Peningkatan status perkara tersebut dilakukan setelah tim penyelidik menemukan adanya indikasi peristiwa pidana dalam pengelolaan dana hibah Pilkada Kabupaten Kotawaringin Timur untuk Tahun Anggaran 2023–2024.
Kepala Seksi Penerangan Hukum (Kasi Penkum) Kejati Kalteng, Dodik Mahendra, mengatakan bahwa proses penyidikan dimulai berdasarkan surat perintah resmi dari pimpinan Kejati Kalteng.

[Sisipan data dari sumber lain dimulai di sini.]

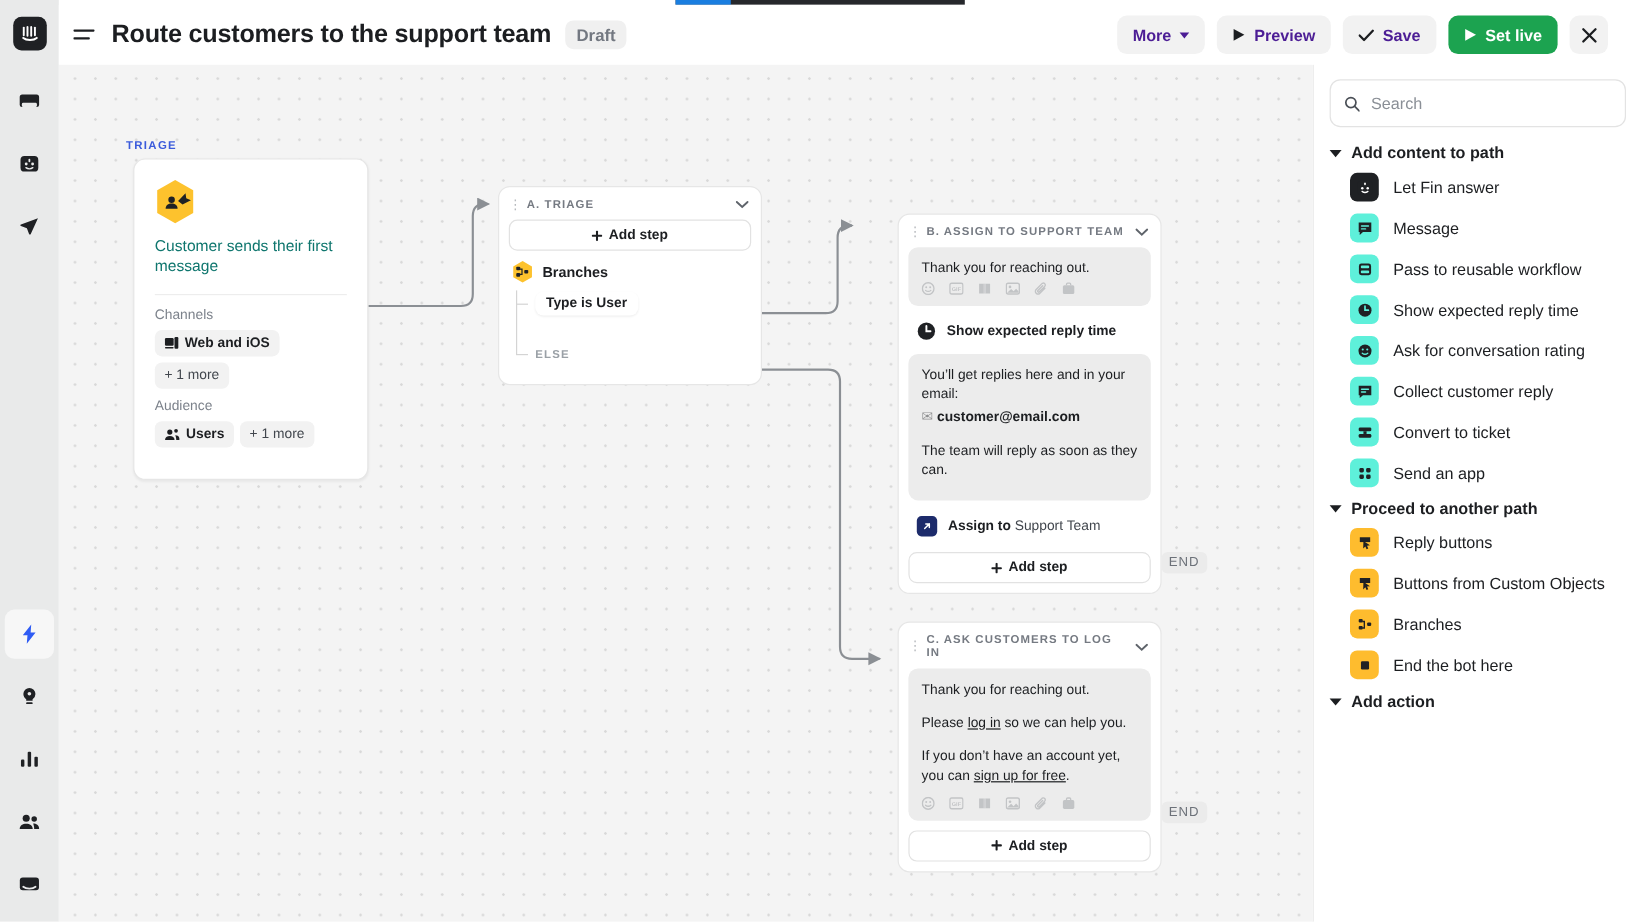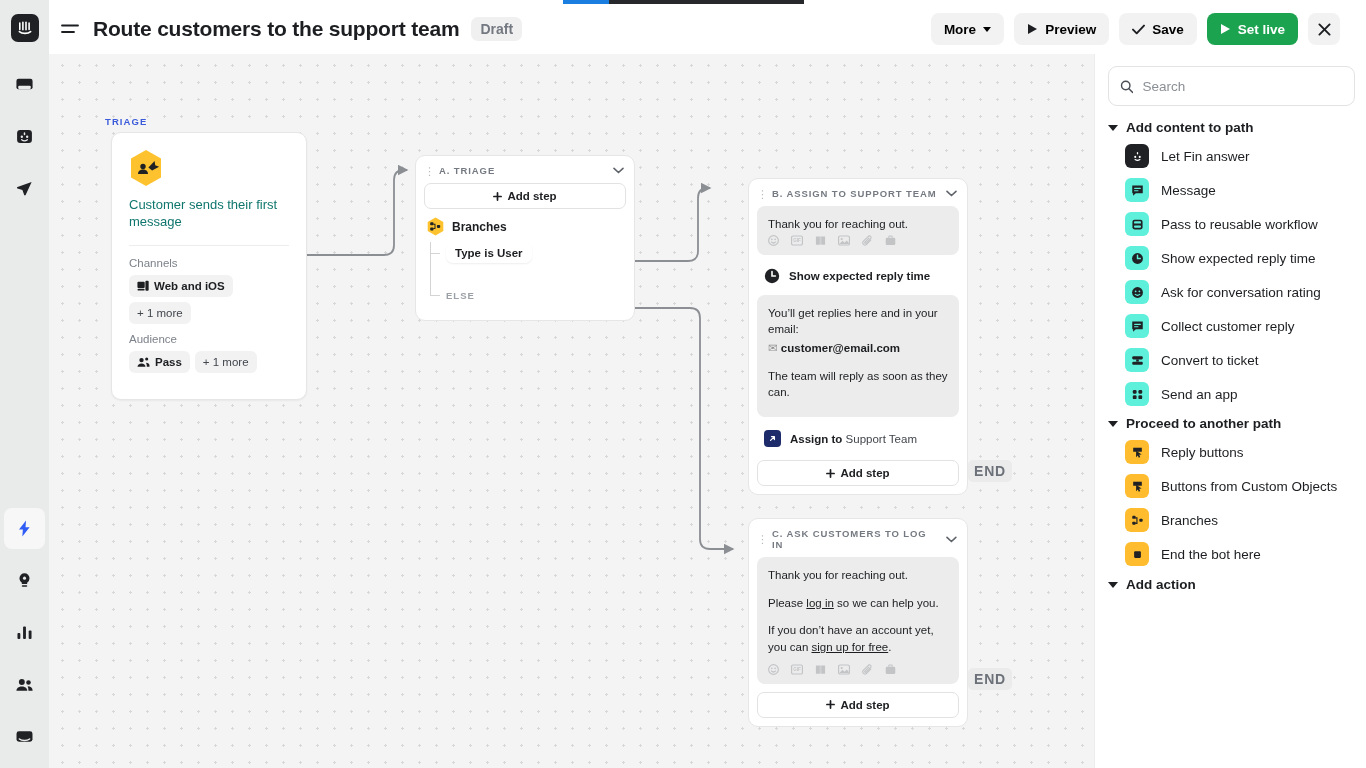"More" .hbtn { color: #000000 -> #4c1d95 }
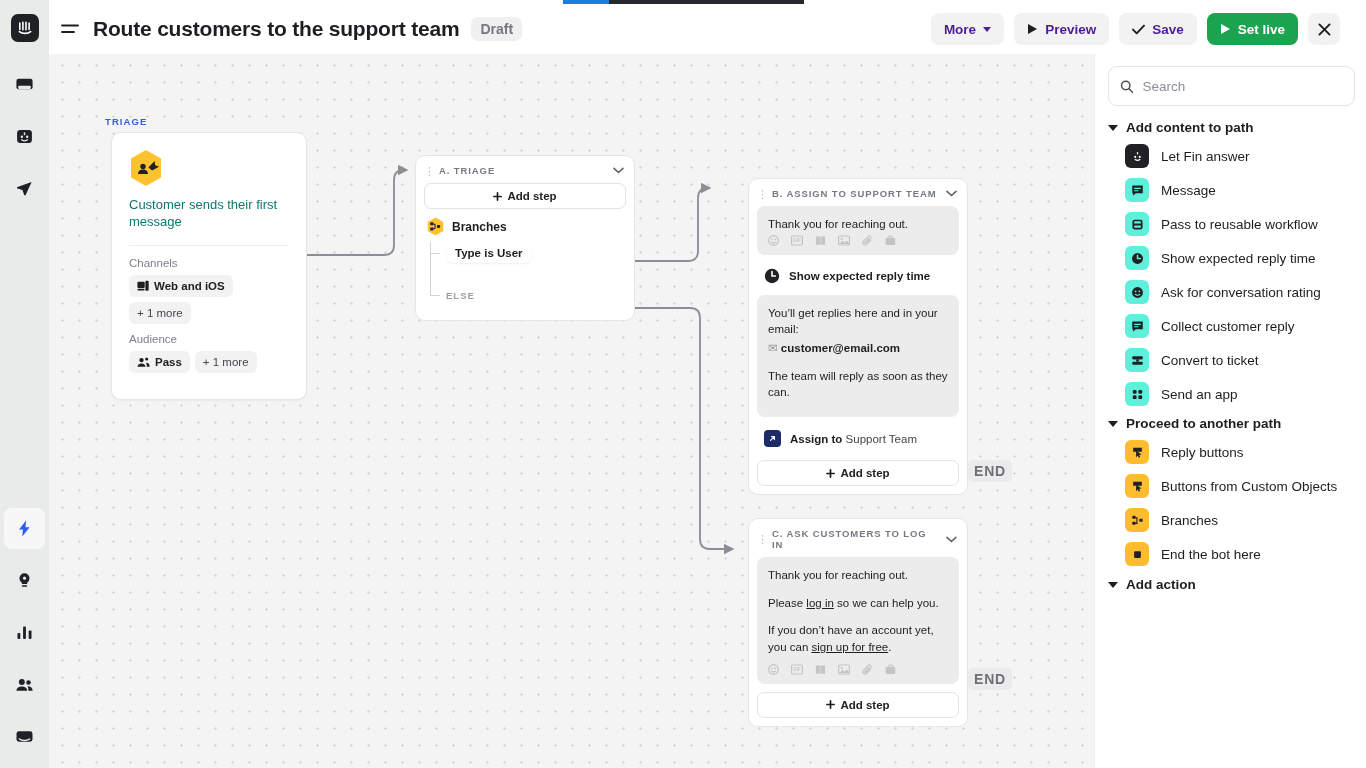"Pass" span { text: Pass -> Users }
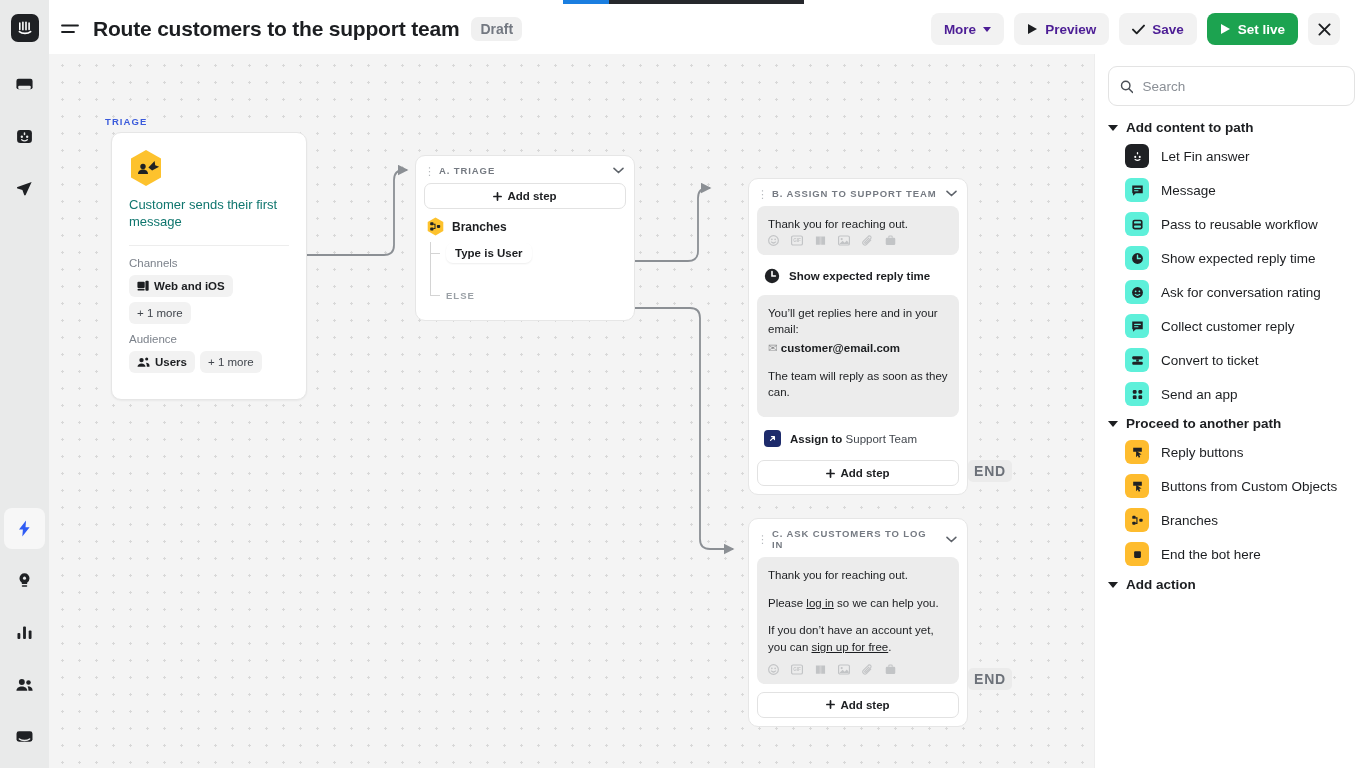"END" .endbadge { font-size: 14px -> 11px; font-weight: 700 -> 400 }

“Penyidikan dimulai berdasarkan Surat Perintah Penyidikan Kepala Kejaksaan Tinggi Kalimantan Tengah Nomor: PRIN-01/O.2/Fd.1/08/2025 tanggal 8 Januari 2026,” ujar Dodik dalam keterangan resmi, pada Selasa (13/1).
Ia menambahkan, guna mencari serta memperkuat alat bukti, penyidik kemudian melakukan serangkaian penggeledahan di sejumlah lokasi. Tindakan tersebut dilakukan berdasarkan Surat Perintah Penggeledahan Kepala Kejaksaan Tinggi Kalimantan Tengah Nomor: PRIN-17/O.2/Fd.2/01/2026 tanggal 9 Januari 2026.
Penggeledahan menyasar beberapa tempat, di antaranya Kantor KPU Kabupaten Kotawaringin Timur, Kantor Badan Kesatuan Bangsa dan Politik Kabupaten Kotawaringin Timur, serta gedung atau bangunan Kantor CV. Master Piece Group.